══ Available data

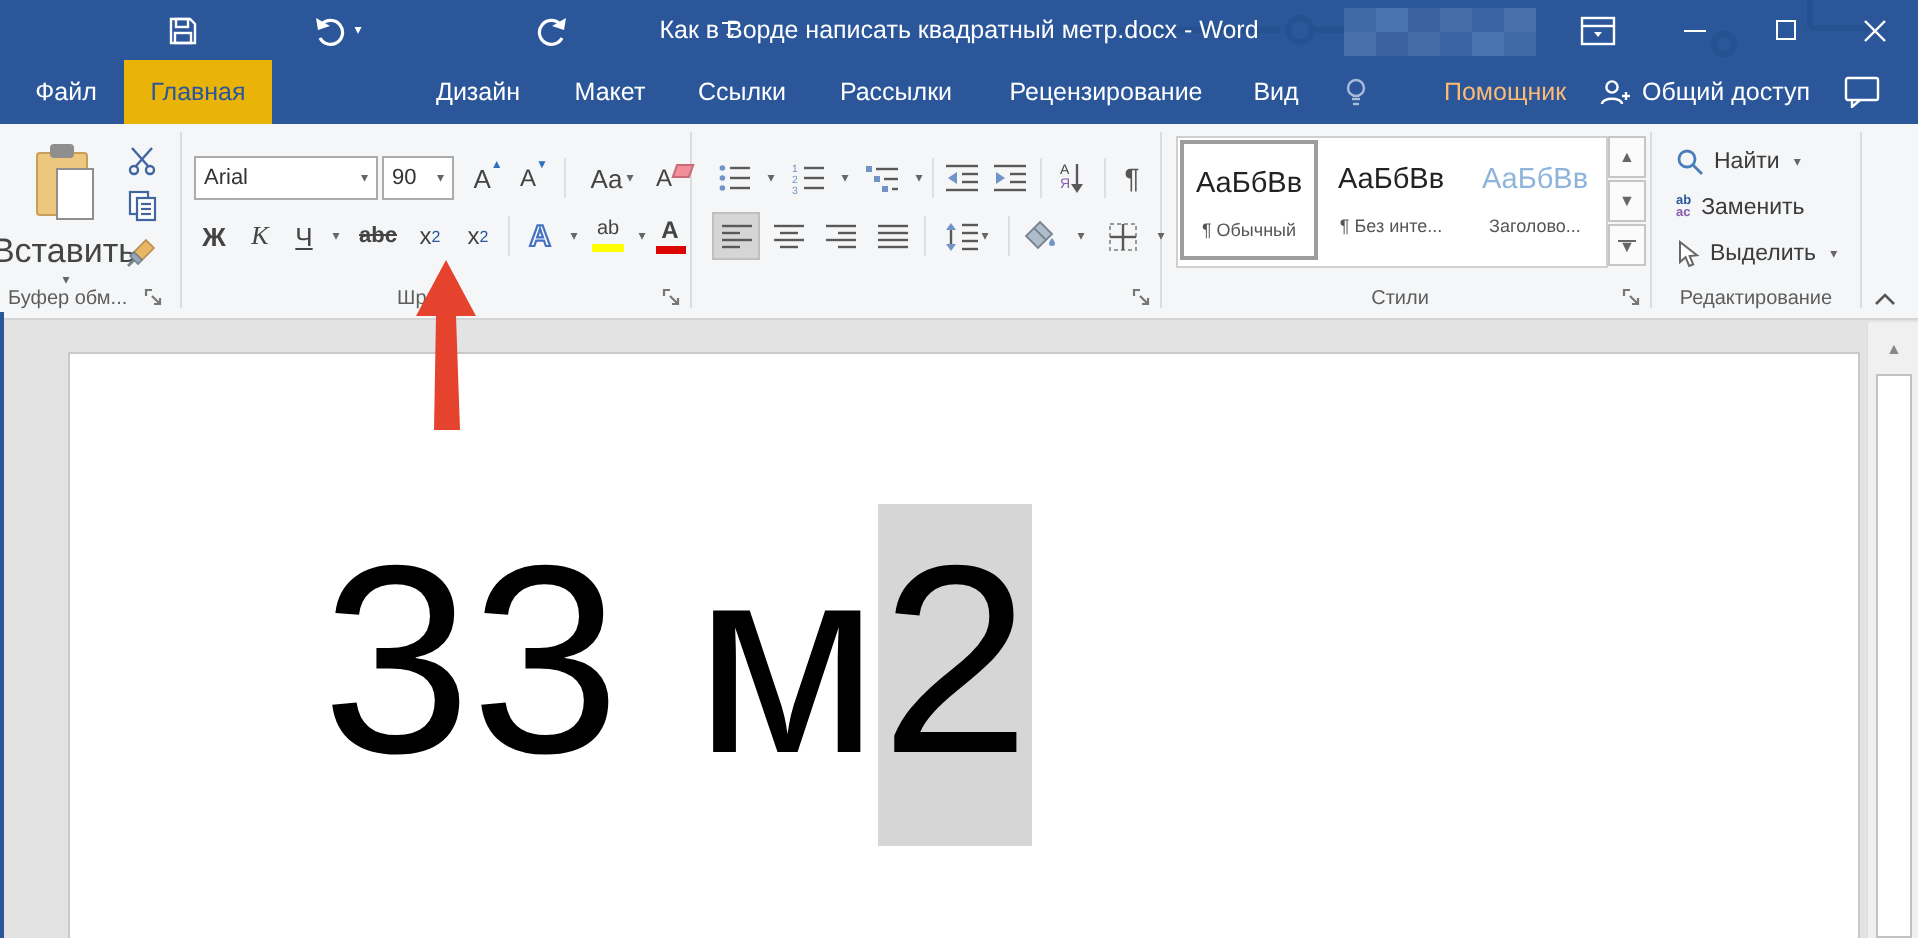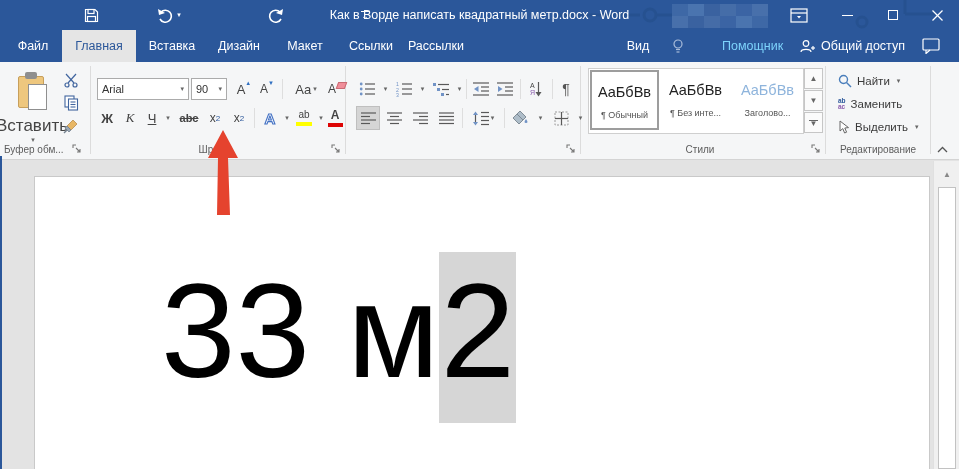--- a/index.html
+++ b/index.html
@@ -17,21 +17,21 @@
   .ttl-title { position:absolute; left:0; right:0; top:0; height:30px; line-height:30px; text-align:center; font-size:12.5px; color:#fff; }
   .qat-btn { position:absolute; top:0; width:26px; height:30px; display:flex; align-items:center; justify-content:center; cursor:default; }
   .winbtn { position:absolute; top:0; width:34px; height:30px; display:flex; align-items:center; justify-content:center; }
   .censored { position:absolute; left:672px; top:4px; width:96px; height:24px; }
   .censored .row { height:12px; }
   .censored .r1 { background:linear-gradient(90deg,#3e68a6 0 16px,#4a74af 16px 32px,#3a62a0 32px 48px,#456da8 48px 64px,#3b64a4 64px 80px,#4870ab 80px 96px); }
   .censored .r2 { background:linear-gradient(90deg,#4870ab 0 16px,#3a62a0 16px 32px,#456ca7 32px 48px,#3b64a4 48px 64px,#4a74af 64px 80px,#3e68a6 80px 96px); }
 
   
   .tab { position:absolute; top:0; height:32px; line-height:32px; text-align:center; font-size:12.5px; color:#fff; cursor:default; }
-  .tab.active { background:#e5e5e5; color:#2b579a; }
+  .tab.active { background:#eab308; color:#2b579a; }
   .tab-extra { position:absolute; top:0; height:32px; display:flex; align-items:center; gap:6px; font-size:12.5px; color:#fff; }
 
   
   #ribbon { position:absolute; left:0; top:62px; width:959px; height:98px; background:#f5f6f7; border-bottom:1px solid #d4d4d4; }
   .grp-sep { position:absolute; top:4px; width:1px; height:88px; background:#dcdcdc; }
   .grp-label { position:absolute; top:82px; font-size:10px; color:#5d5d5d; text-align:center; white-space:nowrap; }
   .launcher { position:absolute; top:82px; width:12px; height:12px; }
   .btn { position:absolute; display:flex; align-items:center; justify-content:center; color:#444; cursor:default; }
   .dd { font-size:7px; color:#666; margin-left:2px; }
   .combo { position:absolute; height:22px; background:#fff; border:1px solid #ababab; font-size:11px; color:#333;
@@ -134,28 +134,28 @@
         <line x1="0.5" y1="0.5" x2="10.5" y2="10.5"></line>
           <line x1="10.5" y1="0.5" x2="0.5" y2="10.5"></line>
       </svg>
     </div>
   </div>
 
   <div id="tabrow">
     <svg class="abs" style="left:0;top:0;" width="959" height="32" viewBox="0 0 32 32" preserveAspectRatio="none"></svg>
     <div class="tab" style="left:8px;width:50px;">Файл</div>
     <div class="tab active" style="left:62px;width:74px;">Главная</div>
-    <div class="tab" style="left:140px;width:64px;">Вставка</div>
     <div class="tab" style="left:210px;width:58px;">Дизайн</div>
     <div class="tab" style="left:280px;width:50px;">Макет</div>
     <div class="tab" style="left:342px;width:58px;">Ссылки</div>
-    <div class="tab" style="left:392px;width:72px;text-align:right;">Рассылки</div>
+    <div class="tab" style="left:412px;width:72px;">Рассылки</div>
+    <div class="tab" style="left:496px;width:114px;">Рецензирование</div>
     <div class="tab" style="left:618px;width:40px;">Вид</div>
 
-    <div class="tab-extra" style="left:672px;color:#7dd3fc;gap:38px;">
+    <div class="tab-extra" style="left:672px;color:#fdba74;gap:38px;">
       <svg width="12" height="15" viewBox="0 0 12 15" fill="none" stroke="#a9bcd9" stroke-width="1.2">
         <circle cx="6" cy="5" r="4"></circle>
           <line x1="4" y1="10.5" x2="8" y2="10.5"></line>
           <line x1="4.5" y1="13" x2="7.5" y2="13"></line>
       </svg>
       <span>Помощник</span>
     </div>
 
     <div class="tab-extra" style="left:800px;">
       <svg width="15" height="15" viewBox="0 0 15 15" fill="none" stroke="#fff" stroke-width="1.2">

════

All lines above from the one with "background:linear-gradient(90deg,#4870ab 0 16px,#3a62a0" to the one with "position:absolute; top:4px; width:1px;", inclusive, should be copied exactly, and no other lines.

   .censored .r2 { background:linear-gradient(90deg,#4870ab 0 16px,#3a62a0 16px 32px,#456ca7 32px 48px,#3b64a4 48px 64px,#4a74af 64px 80px,#3e68a6 80px 96px); }
 
   
   .tab { position:absolute; top:0; height:32px; line-height:32px; text-align:center; font-size:12.5px; color:#fff; cursor:default; }
-  .tab.active { background:#e5e5e5; color:#2b579a; }
+  .tab.active { background:#eab308; color:#2b579a; }
   .tab-extra { position:absolute; top:0; height:32px; display:flex; align-items:center; gap:6px; font-size:12.5px; color:#fff; }
 
   
   #ribbon { position:absolute; left:0; top:62px; width:959px; height:98px; background:#f5f6f7; border-bottom:1px solid #d4d4d4; }
   .grp-sep { position:absolute; top:4px; width:1px; height:88px; background:#dcdcdc; }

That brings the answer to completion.